Mentre Iveonte se ne andava a spasso per il quartier generale del mago Zegovut, costui non osava ancora affrontarlo. Si poteva supporre che egli, prima di avere un combattimento mentale con l'ospite non invitato e non desiderato, voleva studiarlo a fondo, siccome il giovane aveva dimostrato di essere un uomo diverso dagli altri. Infatti, era riuscito perfino ad arrestare i suoi Cavalieri Ombre, ricorrendo ad un espediente che lo aveva sorpreso tantissimo, escludendo a priori che esso potesse esistere. Perciò si andava chiedendo di chi potesse trattarsi. C'erano poi almeno altri tre buoni motivi, i quali facevano stimare l'intruso una persona eccezionale, che adesso passiamo ad elencare. Primo, in precedenza il giovane lo aveva reso impotente di fronte ai Drucifi, rivelandogli che le sue creature potevano essere sconfitte facilmente. Bastava solamente ignorarle e considerarle inesistenti, senza accettare in alcun modo le loro provocazioni. Secondo, in seguito egli era stato in grado di fermare i suoi cinque uomini, che avevano già il marchio potenziale del Cavaliere Ombra. Così facendo, non aveva permesso a nessuno di loro di cavalcare il proprio cavallo frutto della fantasia e di trasformarsi in Cavaliere Ombra, al fine di mettersi agli ordini di uno dei suoi sette Cavalieri della Vendetta.
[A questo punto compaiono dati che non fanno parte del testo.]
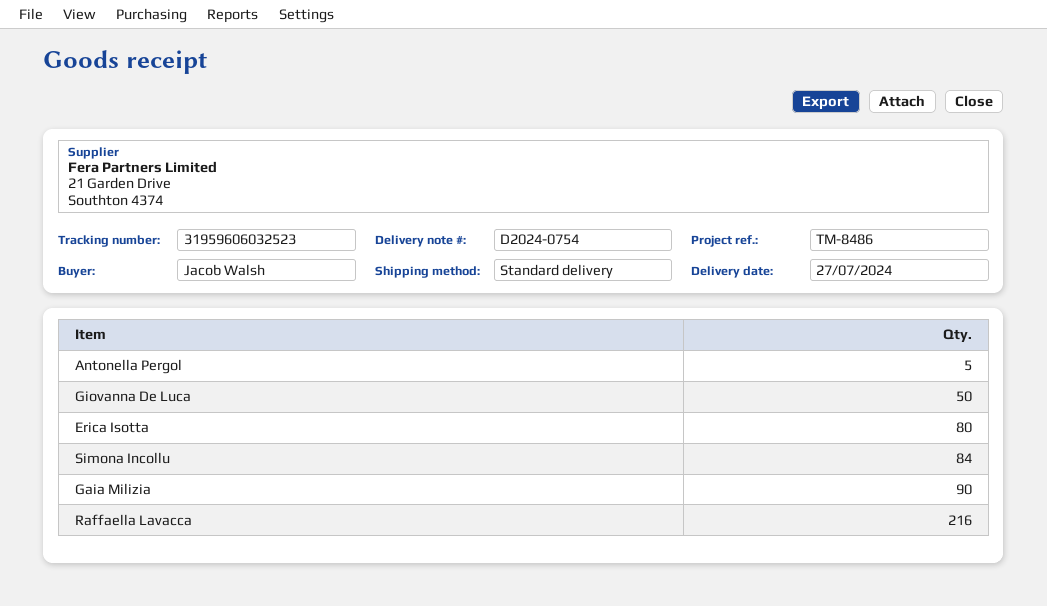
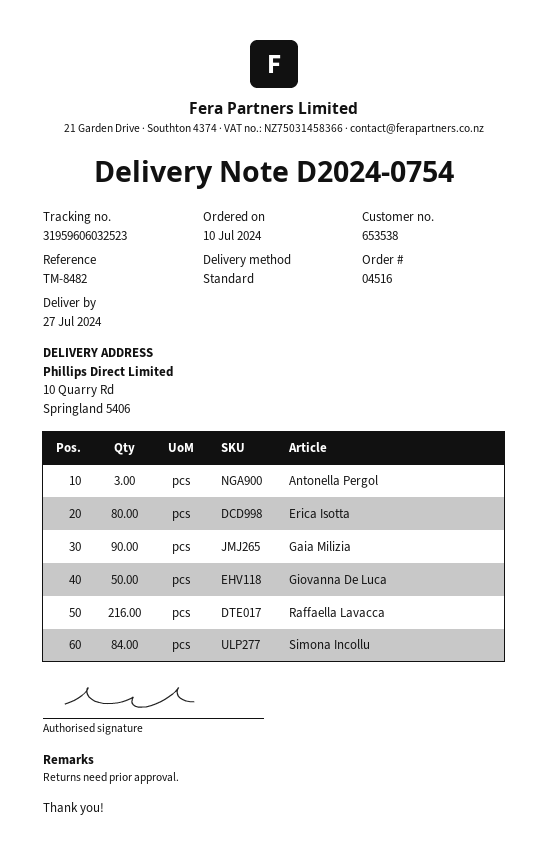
reference: TM-8486 -> TM-8482
Antonella Pergol: 5 -> 3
Terzo, con un singolare stratagemma, era riuscito ad ottenere libero accesso ad Illuxis. La quale, oltre ad essere la propria fortezza, poteva considerarsi la fucina di ogni suo prodotto ingannatore, in quanto si presentava del tutto avulso dalla realtà. Dunque, concludendo il suo studio sull'ospite intruso, Zegovut ne aveva dedotto che, se voleva evitare sorprese sgradevoli, con lui doveva andarci con i piedi di piombo. Esclusivamente usando la massima cautela, poteva riuscire a frastornare il suo rivale con la propria magia allucinogena e ad averla vinta contro di lui. Del resto, non sapeva fino a che punto poteva fidarsi anche di quella, data l'eccezionalità di colui che era voluto andare a sfidarlo addirittura nella sua insidiosa dimora. La quale era situata nel mondo extrasensorio dell'irrealtà da lui macchinata in un mondo illusorio.
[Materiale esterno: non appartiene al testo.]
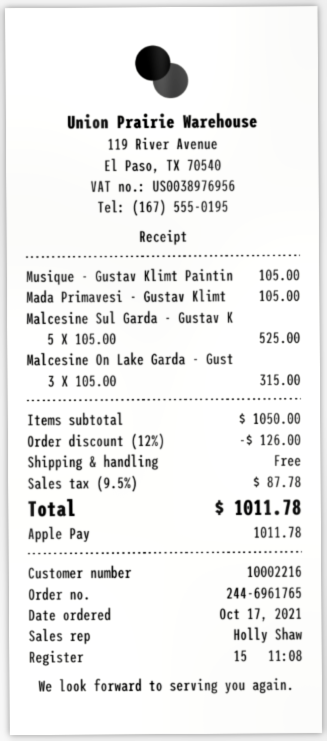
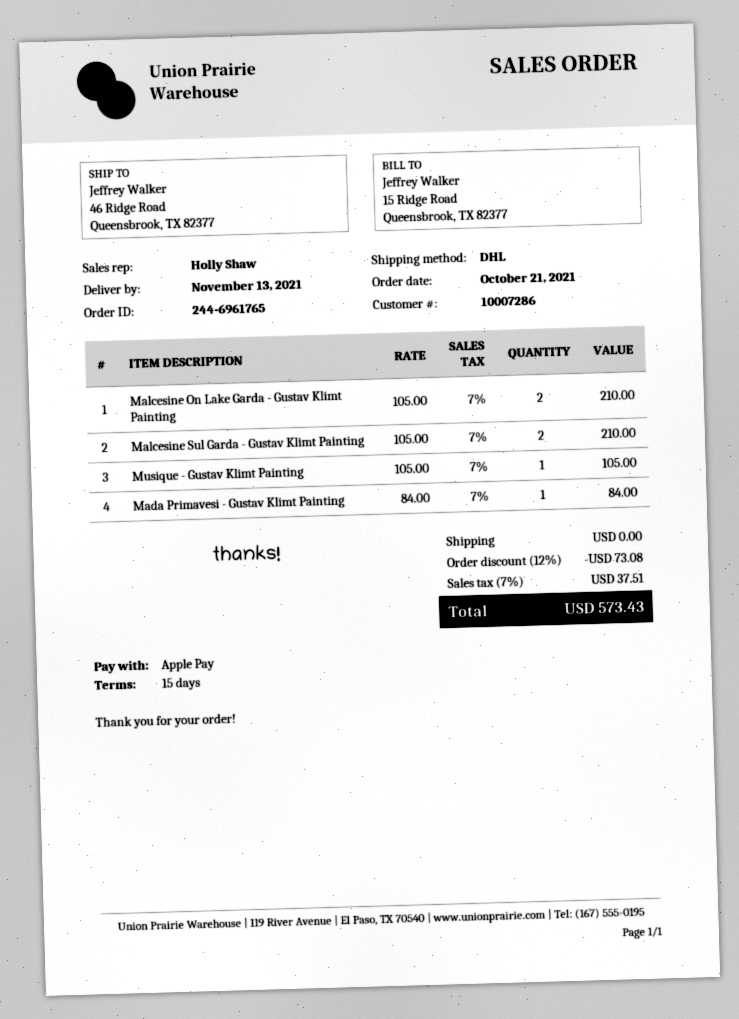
order date: 2021-10-17 -> 2021-10-21
customer number: 10002216 -> 10007286
Mada Primavesi - Gustav Klimt: 1 x 105.00 = 105.00 -> 1 x 84.00 = 84.00
Malcesine Sul Garda - Gustav K: 5 x 105.00 = 525.00 -> 2 x 105.00 = 210.00
Malcesine On Lake Garda - Gust: 3 x 105.00 = 315.00 -> 2 x 105.00 = 210.00
discount: 12% = 126.00 -> 12% = 73.08
tax: 9.5% = 87.78 -> 7% = 37.51
total: 1011.78 -> 573.43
Attualmente Zegovut si andava facendo varie domande. Doveva attaccarlo direttamente, senza alcun preambolo; oppure era meglio intraprendere prima un colloquio con lui a quattr'occhi, cercando di spaventarlo e di demoralizzarlo, come sapeva fare lui? Ma poi pensò che, se avesse intavolato un discorso con il proprio sfidante, forse ne avrebbe avuto il vantaggio di conoscerlo meglio e di apprendere quali erano i suoi punti nevralgici. I quali dopo gli avrebbero consentito di colpirlo dove la sua debolezza era più marcata; mentre le armi sofisticate del proprio ingegno avrebbero potuto provocare dei danni maggiori nella sua sfera psichica. Egli, perciò, si dava a dibattersi tra questo sciame di pensieri, i quali in un certo senso lo preoccupavano, allorquando all'improvviso gli pervenne all'orecchio la voce squillante dell'avversario. Iveonte, usando un tono di voce determinato, aveva incominciato a gridargli forte:
«Zegovut, dove ti sei precipitato a nasconderti? Neppure nella tua dimora hai il coraggio di manifestarti, dimostrandoti quello che credi di essere? Se aspetti che ti snidi io, stanne certo che lo farò senz'altro, essendo questo il mio obiettivo attuale, adesso che mi trovo qui per farlo!»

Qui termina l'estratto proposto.